▸ **Exercise prompt**
Set each line of the material below down word for word, from the first through the line that holds "margin:10px 0 0;", but not the pictures.
'''
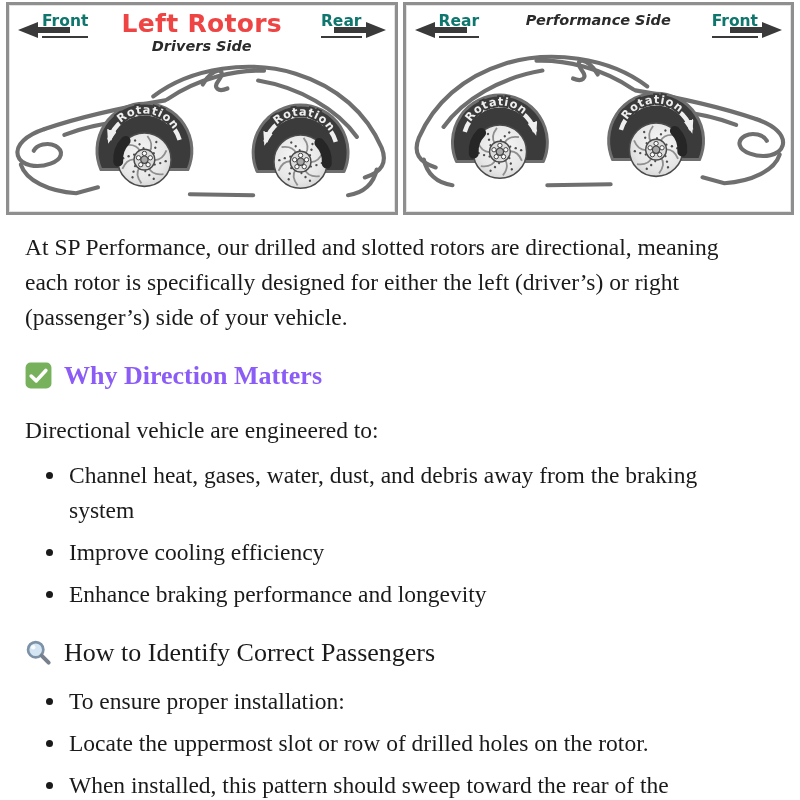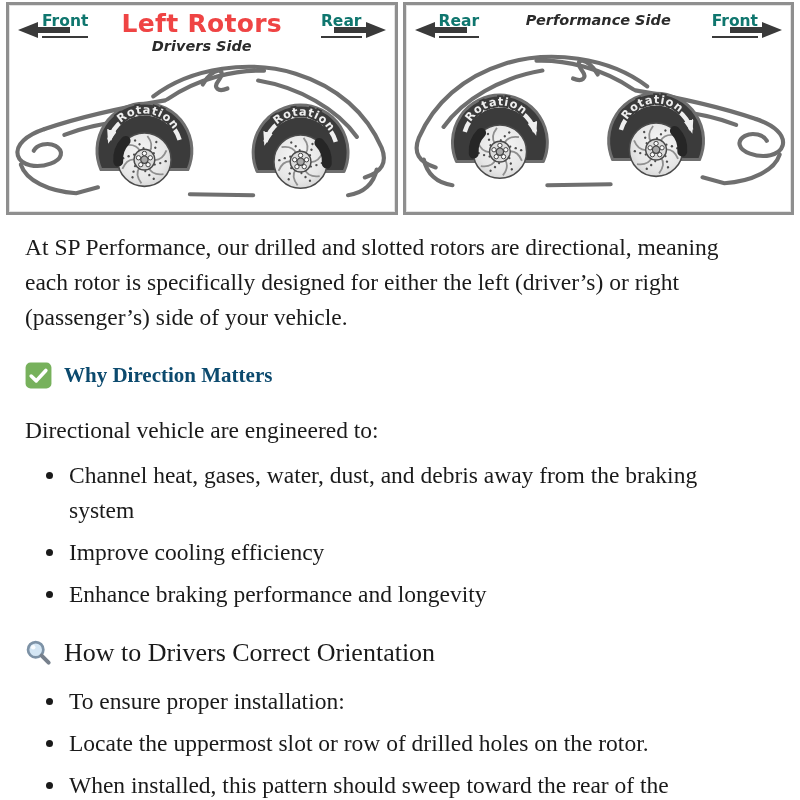--- a/index.html
+++ b/index.html
@@ -27,21 +27,21 @@
               stroke:#3b3b3b; stroke-width:4px; paint-order:stroke; letter-spacing:0.8px; }
   .rot-tail { fill:none; stroke:#efefef; stroke-width:4.5; }
   .sketch { fill:none; stroke:#6f6f6f; stroke-width:4.2; stroke-linecap:round; }
   .cal { fill:none; stroke:#262626; stroke-width:10; stroke-linecap:round; }
 
   
   .content { font-size:23.5px; line-height:35px; color:#1a1a1a; padding:0 34px 0 25px; }
   .intro { margin:15px 0 8px; max-width:740px; }
   .heading-row { display:flex; align-items:center; gap:12px; margin:23px 0 0; }
   .heading-row .emoji { flex:none; display:inline-flex; }
-  .h1-text { font-weight:bold; font-size:21px; color:#0c4a6e; }
+  .h1-text { font-weight:bold; font-size:26px; color:#8b5cf6; }
   .h2-text { font-weight:normal; font-size:26px; color:#1a1a1a; }
   .lead { margin:20px 0 0; }
   ul.blist { margin:10px 0 0; padding-left:42px; list-style:disc; max-width:710px; }
   ul.blist li { padding-left:2px; margin:7px 0; }
 </style>
 </head>
 <body>
 
 <div class="page">
 
@@ -206,21 +206,21 @@
     </ul>
 
     <div class="heading-row">
       <span class="emoji">
         <svg width="27" height="27" viewBox="0 0 24 24">
           <circle cx="9.5" cy="9.5" r="6.8" fill="#d4e6f4" stroke="#7d92a6" stroke-width="2.4"></circle>
           <circle cx="7.3" cy="7.3" r="2" fill="#ffffff" opacity="0.85"></circle>
           <line x1="14.8" y1="14.8" x2="21" y2="21" stroke="#77808c" stroke-width="3.6" stroke-linecap="round"></line>
         </svg>
       </span>
-      <span class="h2-text">How to Drivers Correct Orientation</span>
+      <span class="h2-text">How to Identify Correct Passengers</span>
     </div>
 
     <ul class="blist" style="margin-top:14px">
       <li>To ensure proper installation:</li>
       <li>Locate the uppermost slot or row of drilled holes on the rotor.</li>
       <li>When installed, this pattern should sweep toward the rear of the vehicle.</li>
     </ul>
 
   </div>
 </div>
'''
▸ **Expected answer**
--- a/index.html
+++ b/index.html
@@ -27,21 +27,21 @@
               stroke:#3b3b3b; stroke-width:4px; paint-order:stroke; letter-spacing:0.8px; }
   .rot-tail { fill:none; stroke:#efefef; stroke-width:4.5; }
   .sketch { fill:none; stroke:#6f6f6f; stroke-width:4.2; stroke-linecap:round; }
   .cal { fill:none; stroke:#262626; stroke-width:10; stroke-linecap:round; }
 
   
   .content { font-size:23.5px; line-height:35px; color:#1a1a1a; padding:0 34px 0 25px; }
   .intro { margin:15px 0 8px; max-width:740px; }
   .heading-row { display:flex; align-items:center; gap:12px; margin:23px 0 0; }
   .heading-row .emoji { flex:none; display:inline-flex; }
-  .h1-text { font-weight:bold; font-size:21px; color:#0c4a6e; }
+  .h1-text { font-weight:bold; font-size:26px; color:#8b5cf6; }
   .h2-text { font-weight:normal; font-size:26px; color:#1a1a1a; }
   .lead { margin:20px 0 0; }
   ul.blist { margin:10px 0 0; padding-left:42px; list-style:disc; max-width:710px; }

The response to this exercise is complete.